Sun`s warming role

Published October 7, 2010

RESEARCHERS have found the waxing and waning of the sun affects our planet’s temperature in exactly the opposite way scientists had thought. The work suggests, counterintuitively, that when the sun is at the dimmest point of its 11-year solar cycle, as it was in December 2009, it warms the Earth most, and vice versa.

“When I first saw the results I thought we had done the calculations wrong,” said the physicist Prof Joanna Haigh, at Imperial College London, who led the research just published in the journal Nature. While they only had three years of satellite data so far, Haigh said the discovery could have far-reaching consequences.

“If further studies find the same pattern over a longer period of time, [then] we may have overestimated the sun’s role in warming the planet,” she said.

The rethink comes from a better understanding of how mixture of light emitted by the sun changes as its intensity shifts. The revelation also helps explain some seemingly strange regional climate phenomena, such as how Europe can have very cold winters at a time when the world as a whole is warming.

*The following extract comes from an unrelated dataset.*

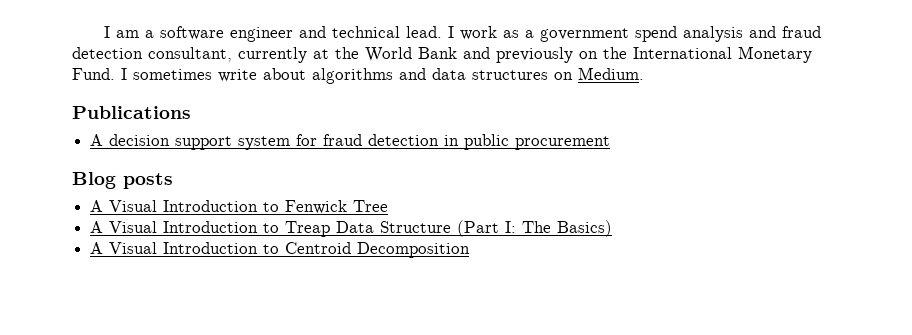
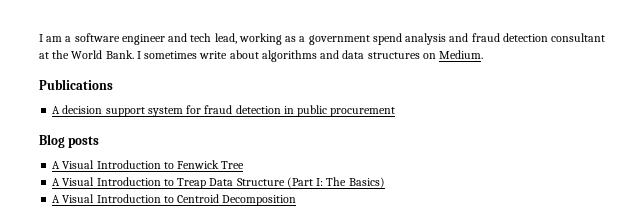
[332,26,498,40] technical lead. I work -> [190,33,282,45] tech lead, working
[148,47,307,63] consultant, currently -> [551,33,606,42] consultant
[418,46,812,63] [72,68,115,80] Bank and previously on the International Monetary Fund. -> [105,50,134,59] Bank.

Some climate change sceptics have suggested the changes in the sun’s brightness can explain the global warming seen over the past century.

But Haigh said: “It does not give comfort to climate sceptics at all.” If the sun warmed the Earth less when it was at the solar maximum, then the reverse was also true, she said: “You can’t have it one way and not the other.” In addition, she said, the warming influence of rising greenhouse gases in the atmosphere, emitted by human activities, was at least 10 times greater than changes in the strength of the sun.

Prof Mike Lockwood, a solar physicist at the University of Reading, England, said: “We don’t have any reason at the moment to change our overall view of the contributions of changing solar radiation to climate change, not on a global scale, but there is quite a lot of evidence coming forward that these changes do matter on a regional scale and particularly to us here in Europe.”

That is because the sun’s intensity plays a crucial role at mid-latitudes by controlling the jet stream winds, which in turn govern weather, he said. Changes to the jet stream are responsible for extremely cold European winters, such as the last one, and also the conditions which caused the volcanic ash cloud from the Eyjafjallajokull volcano to blow southwards and ground flights in April and May.